Bone microarchitecture of the femoral midshaft, distal femur, and vertebral body was measured via high-resolution microcomputed tomography (μCT40, Scanco Medical, Brüttisellen, Switzerland), as previously des­cribed (Glatt et al. 2007). Scans were acquired using a 12μm3 isotropic voxel size, 70kVP, 114mA, and 200ms integration time, and were subjected to Gaussian filtration and segmentation. In the distal femur, transverse CT slices were evaluated beginning 360μm proximal to the growth plate, extending 1800μm proximally.
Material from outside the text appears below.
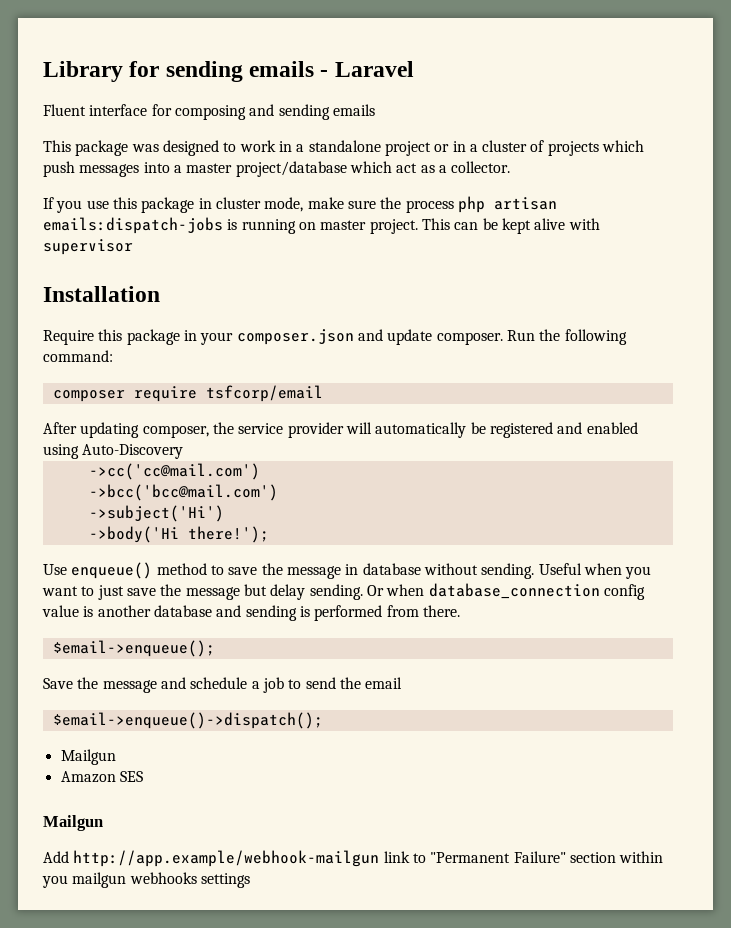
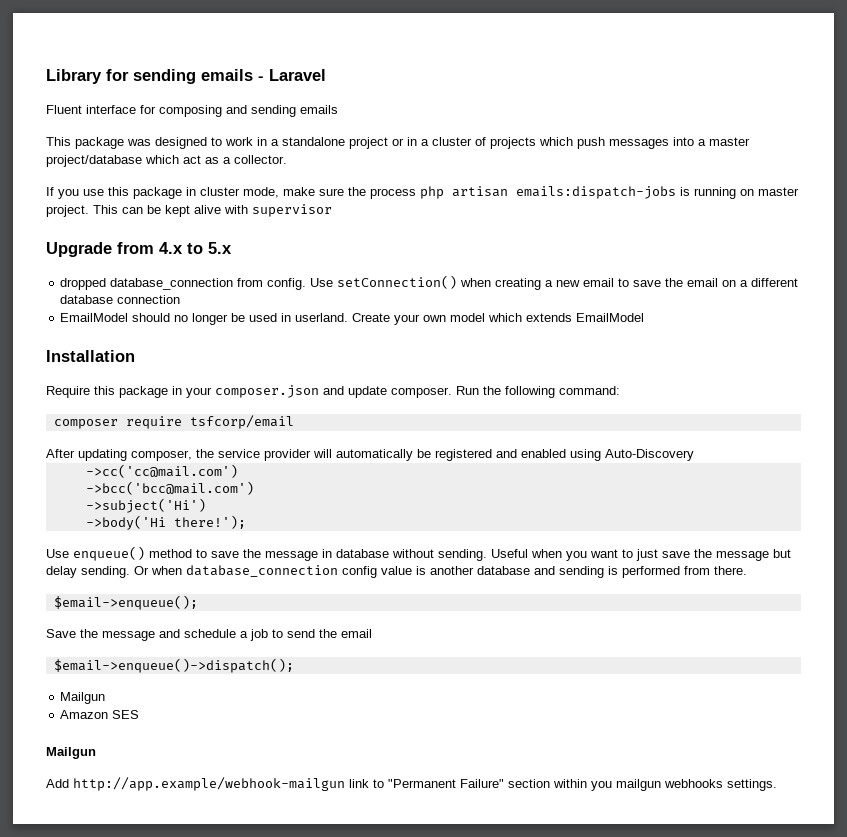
(133, 247) none -> [46,242,232,257] [60,275,799,290] [60,295,181,304] [60,313,645,325] // Upgrade from 4.x to 5.x // dropped database_connection from config. Use setConnection() when creating a new email to save the email on a different database connection // EmailModel should no longer be used in userland. Create your own model which extends EmailModel
[200,873,250,888] settings -> [727,779,777,791] settings.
At the femoral mid-diaphysis, transverse μCT slices spanning 600μm were obtained, whereas in the fifth lumbar vertebra, transverse CT slices spanning the entire vertebra, excluding growth plates, were obtained (2400–3000μm). Thresholds of 287, 708, and 365mg hydroxyapatite (HA)/cm3 were used to segment the bone from the soft tissue for the distal femur, femoral diaphysis, and vertebral body, respectively. Terminology and units followed the recommendations of the American Society for Bone and Mineral Research (Bouxsein et al. 2010).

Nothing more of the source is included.